(Structured diff data)
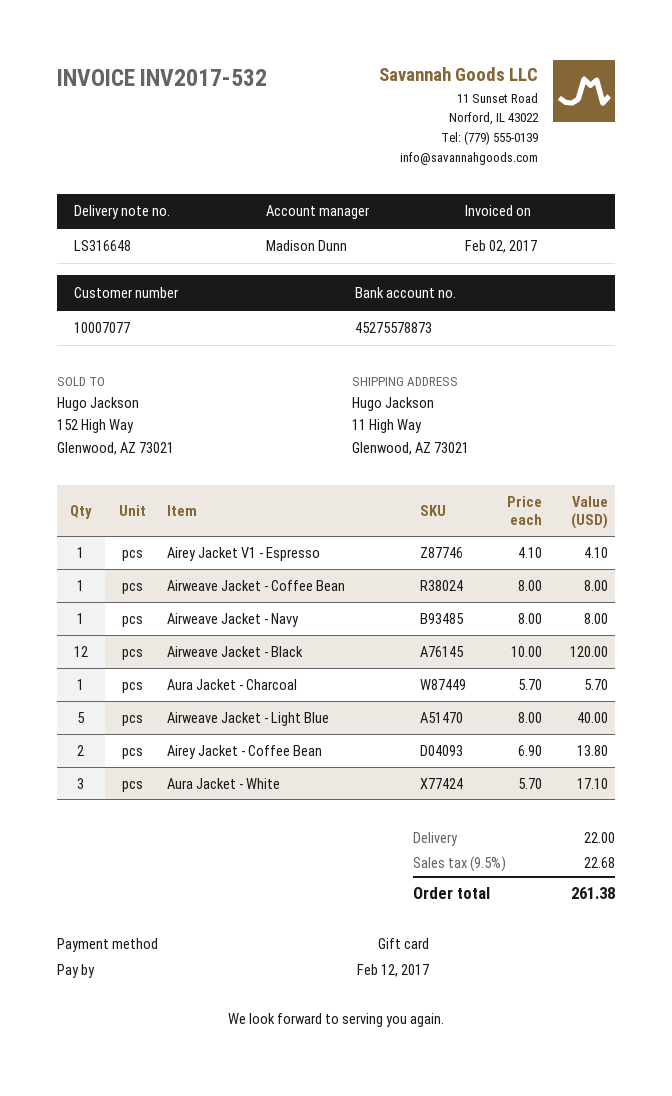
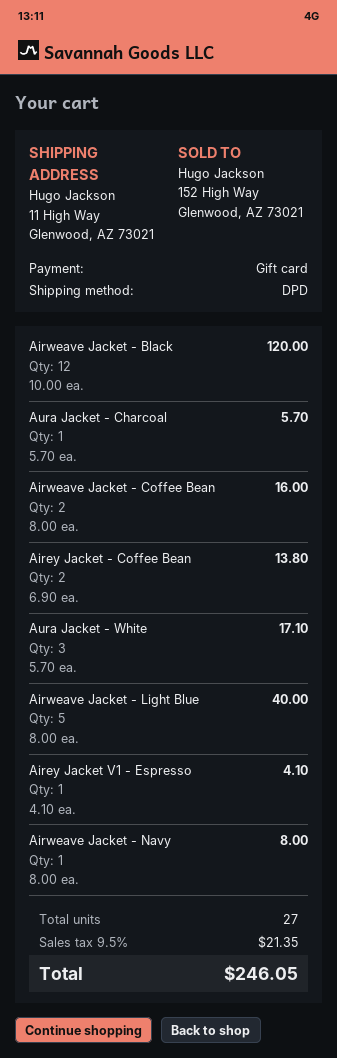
Airweave Jacket - Coffee Bean: 1 x 8.00 = 8.00 -> 2 x 8.00 = 16.00
shipping: 22.00 -> none
tax: 9.5% = 22.68 -> 9.5% = 21.35
total: 261.38 -> 246.05

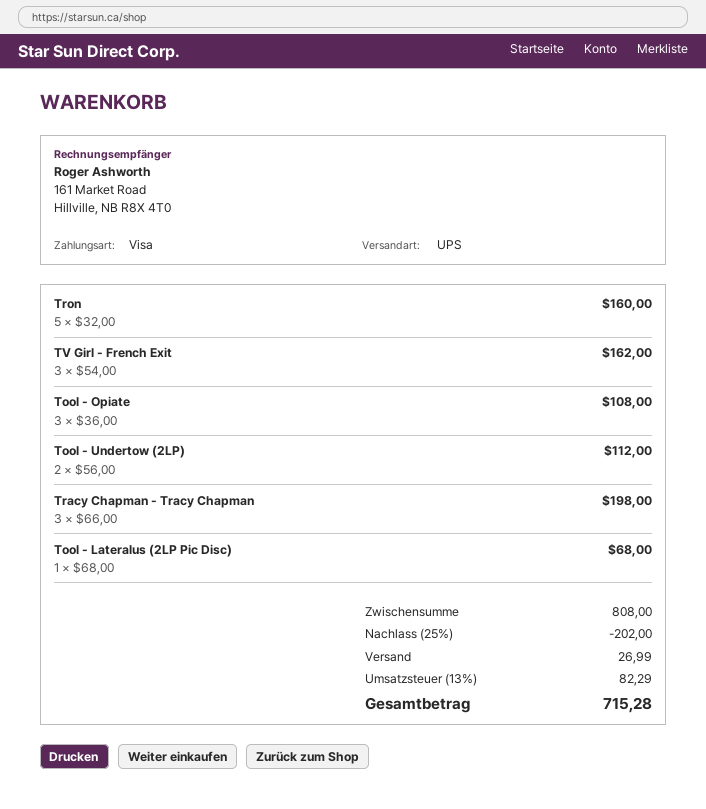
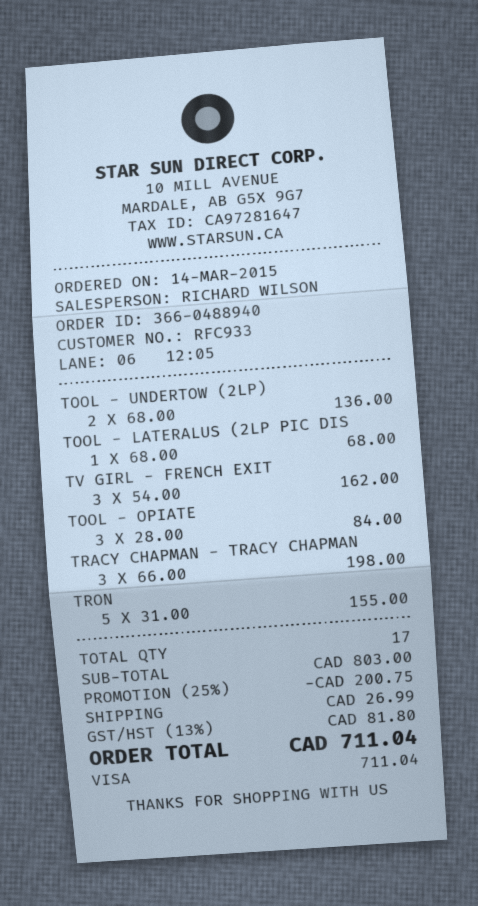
Tron: 5 x 32.00 = 160.00 -> 5 x 31.00 = 155.00
Tool - Opiate: 3 x 36.00 = 108.00 -> 3 x 28.00 = 84.00
Tool - Undertow (2LP): 2 x 56.00 = 112.00 -> 2 x 68.00 = 136.00
subtotal: 808.00 -> 803.00
discount: 25% = 202.00 -> 25% = 200.75
tax: 13% = 82.29 -> 13% = 81.80
total: 715.28 -> 711.04

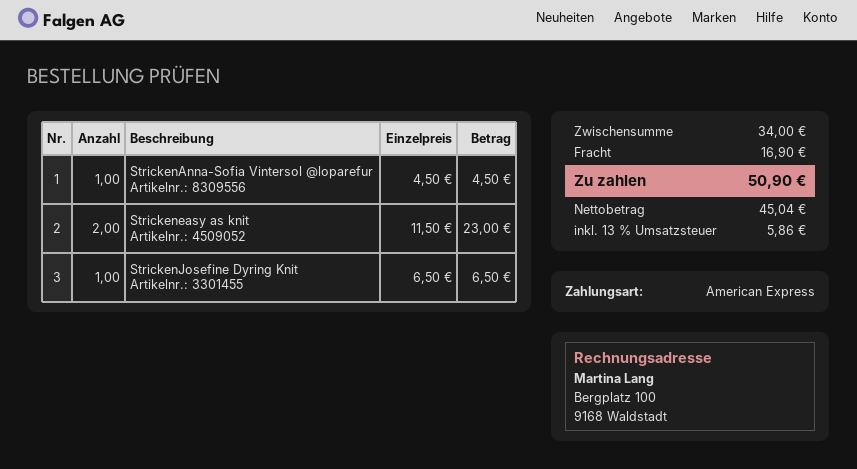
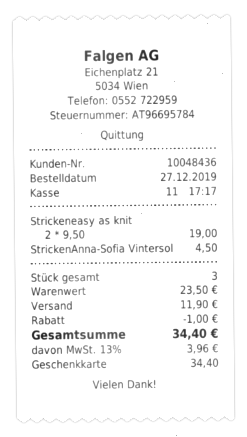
payment method: American Express -> gift card
Strickeneasy as knit: 2 x 11.50 = 23.00 -> 2 x 9.50 = 19.00
StrickenJosefine Dyring Knit: 1 x 6.50 = 6.50 -> none
subtotal: 34.00 -> 23.50
discount: none -> 1.00
shipping: 16.90 -> 11.90
tax: 13% = 5.86 -> 13% = 3.96
total: 50.90 -> 34.40

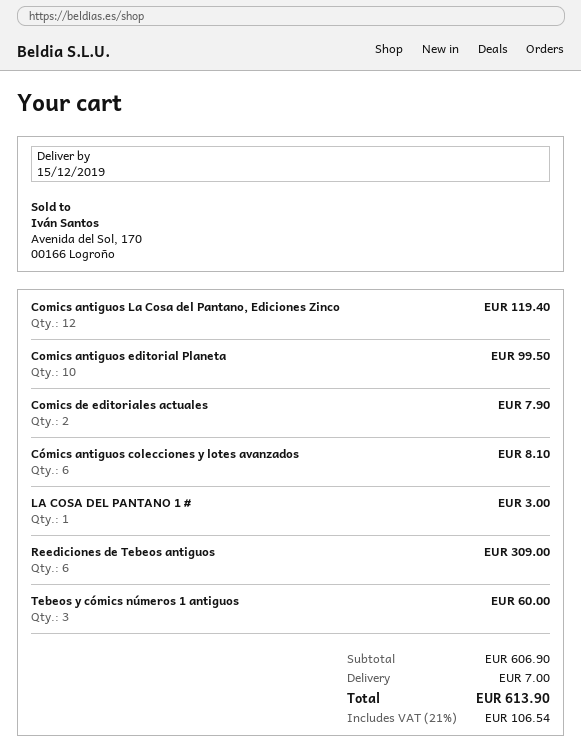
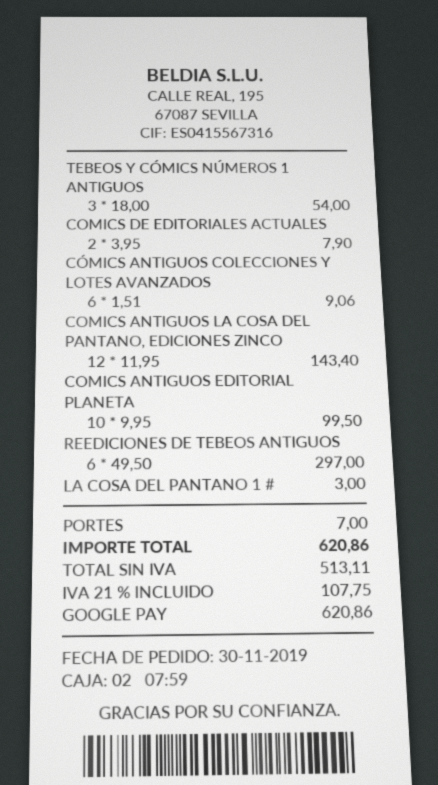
Comics antiguos La Cosa del Pantano, Ediciones Zinco: 12 for 119.40 -> 12 for 143.40
Cómics antiguos colecciones y lotes avanzados: 6 for 8.10 -> 6 for 9.06
Reediciones de Tebeos antiguos: 6 for 309.00 -> 6 for 297.00
Tebeos y cómics números 1 antiguos: 3 for 60.00 -> 3 for 54.00
tax: 21% = 106.54 -> 21% = 107.75
total: 613.90 -> 620.86

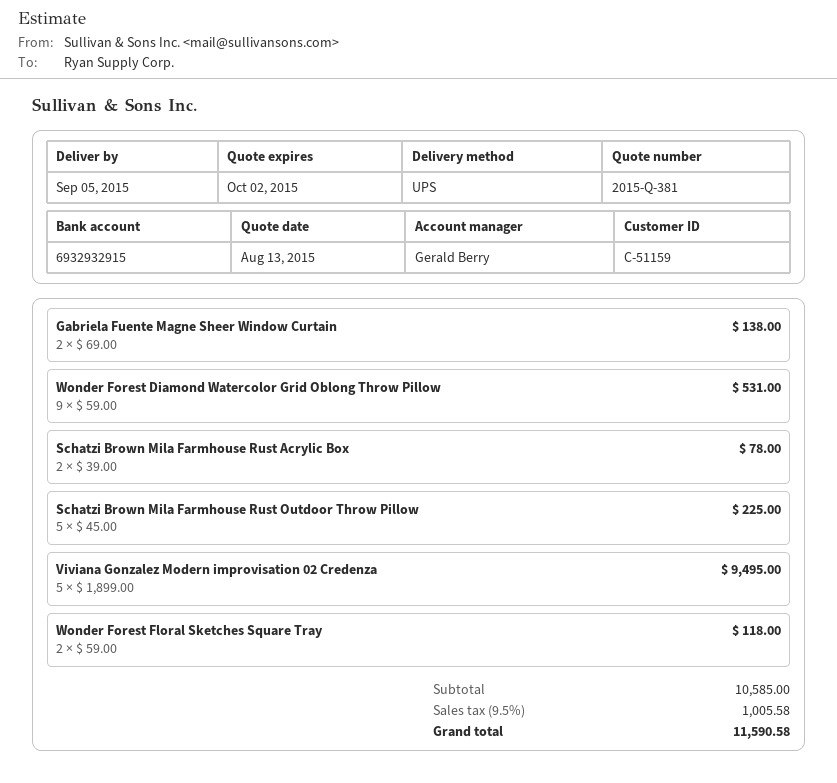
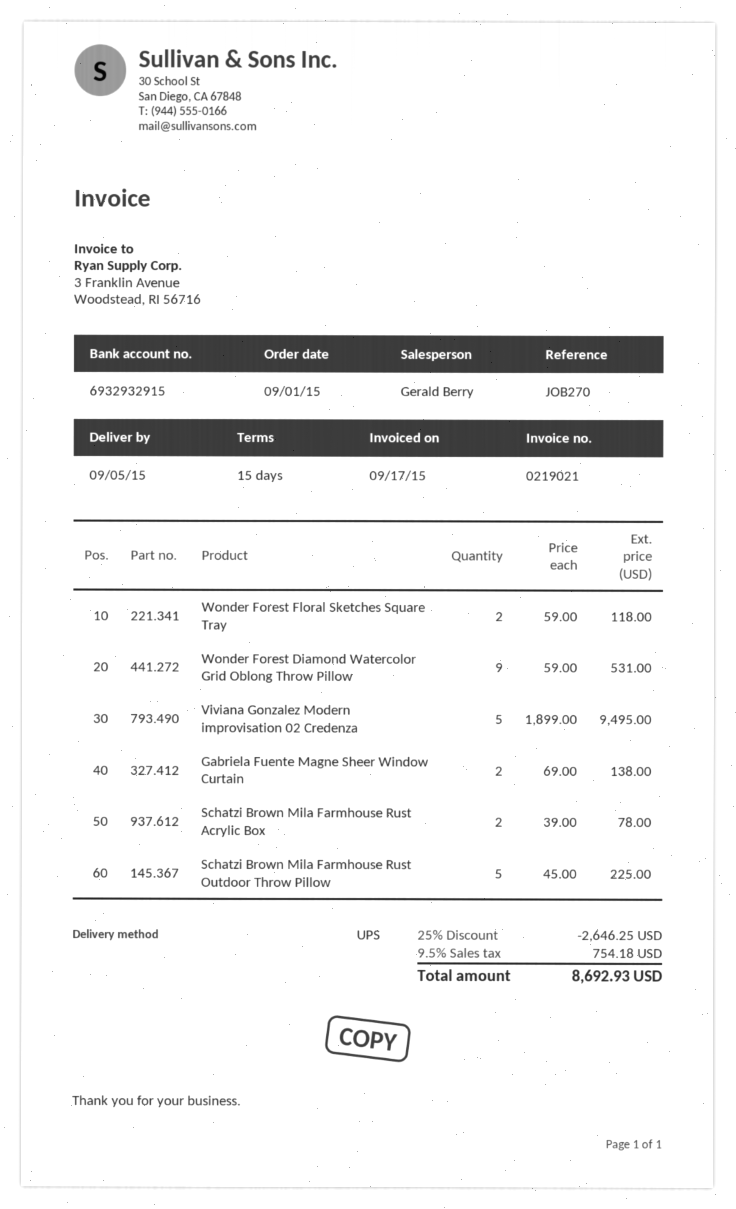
discount: none -> 25% = 2646.25
tax: 9.5% = 1005.58 -> 9.5% = 754.18
total: 11590.58 -> 8692.93

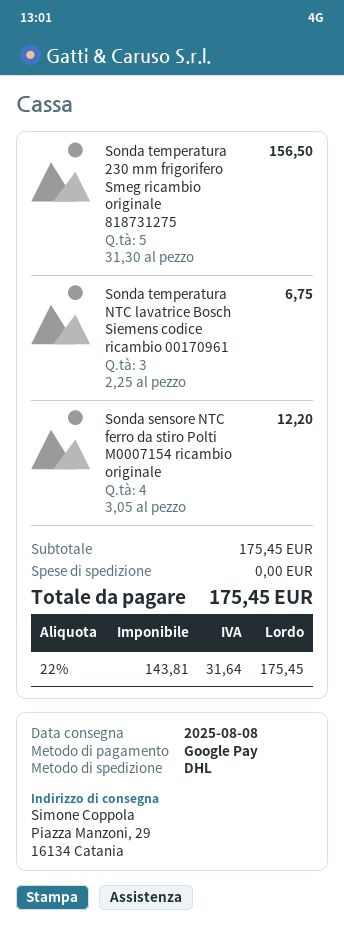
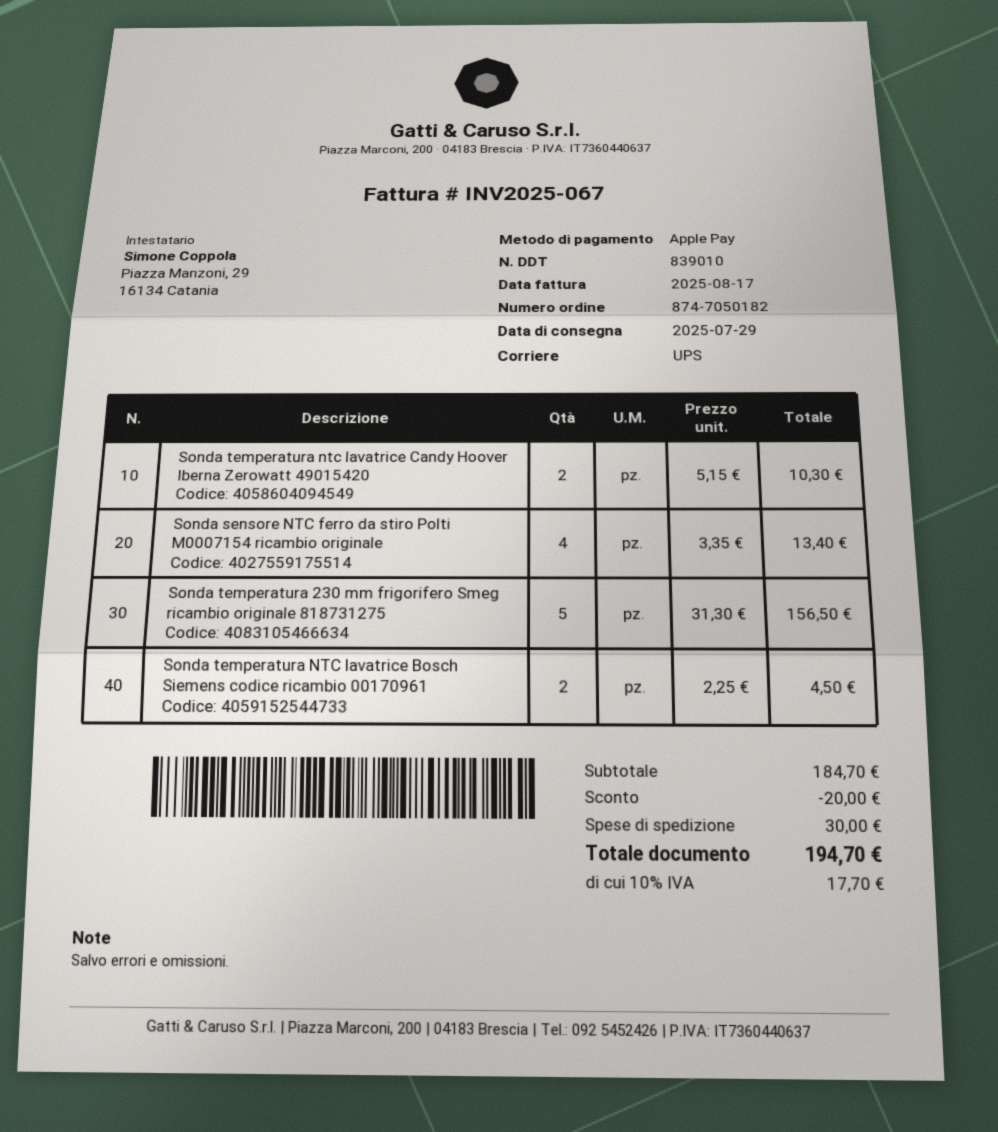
delivery date: 2025-08-08 -> 2025-07-29
payment method: Google Pay -> Apple Pay
shipping method: DHL -> UPS
Sonda temperatura NTC lavatrice Bosch Siemens codice ricambio 00170961: 3 x 2.25 = 6.75 -> 2 x 2.25 = 4.50
Sonda sensore NTC ferro da stiro Polti M0007154 ricambio originale: 4 x 3.05 = 12.20 -> 4 x 3.35 = 13.40
Sonda temperatura ntc lavatrice Candy Hoover Iberna Zerowatt 49015420: none -> 2 x 5.15 = 10.30
subtotal: 175.45 -> 184.70
discount: none -> 20.00
shipping: 0.00 -> 30.00
tax: 22% = 31.64 -> 10% = 17.70
total: 175.45 -> 194.70

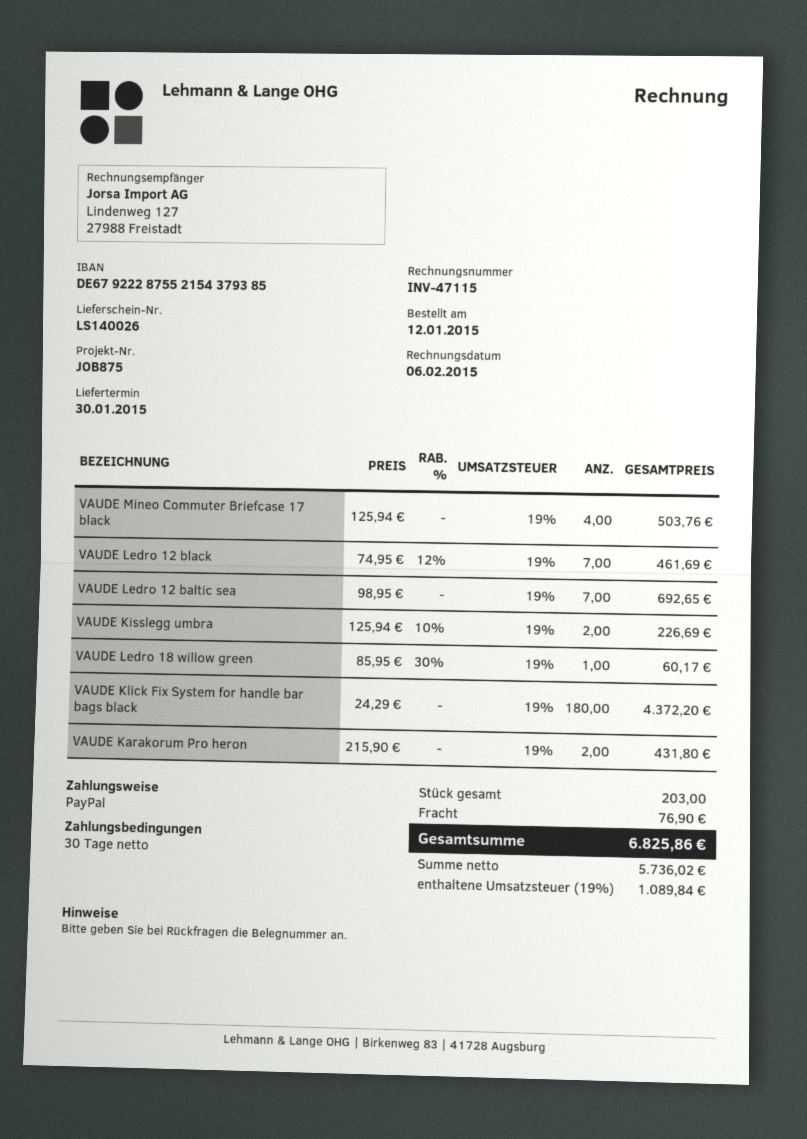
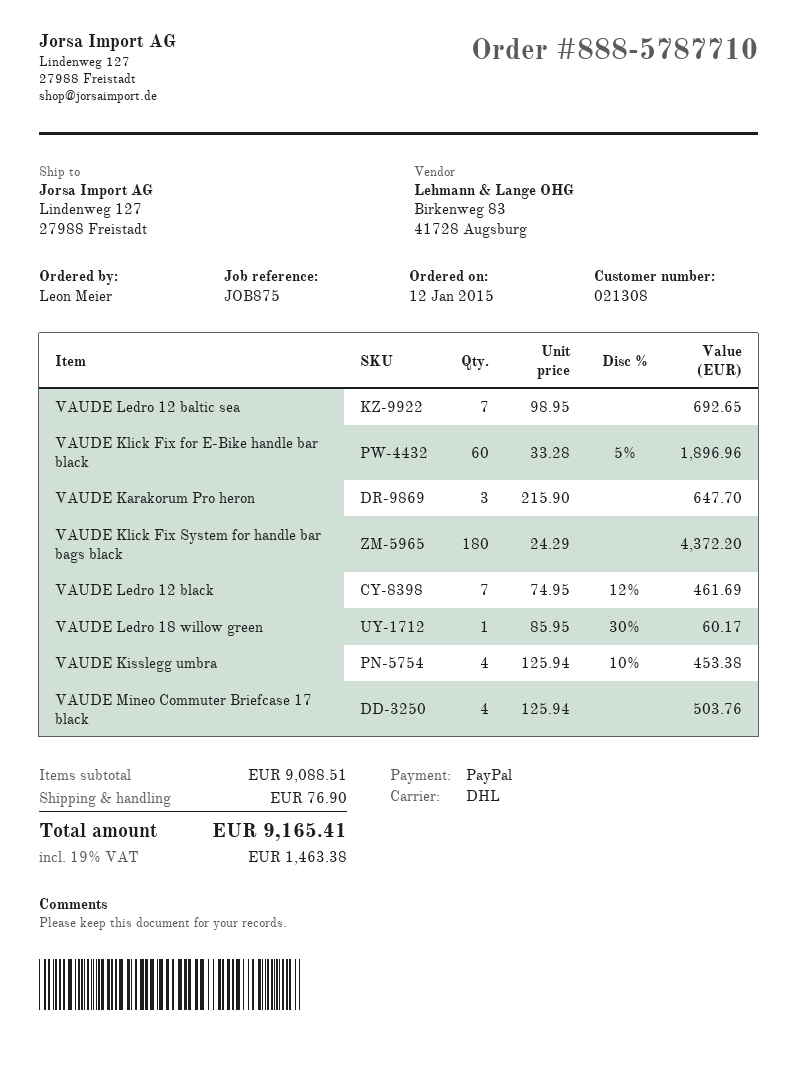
VAUDE Kisslegg umbra: 2 x 125.94 - 10% = 226.69 -> 4 x 125.94 - 10% = 453.38
VAUDE Karakorum Pro heron: 2 x 215.90 = 431.80 -> 3 x 215.90 = 647.70
VAUDE Klick Fix for E-Bike handle bar black: none -> 60 x 33.28 - 5% = 1896.96
tax: 19% = 1089.84 -> 19% = 1463.38
total: 6825.86 -> 9165.41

**What you will do**
Answer with one number only: how many lines in the data contain the word "shipping"?

**Written reply**
4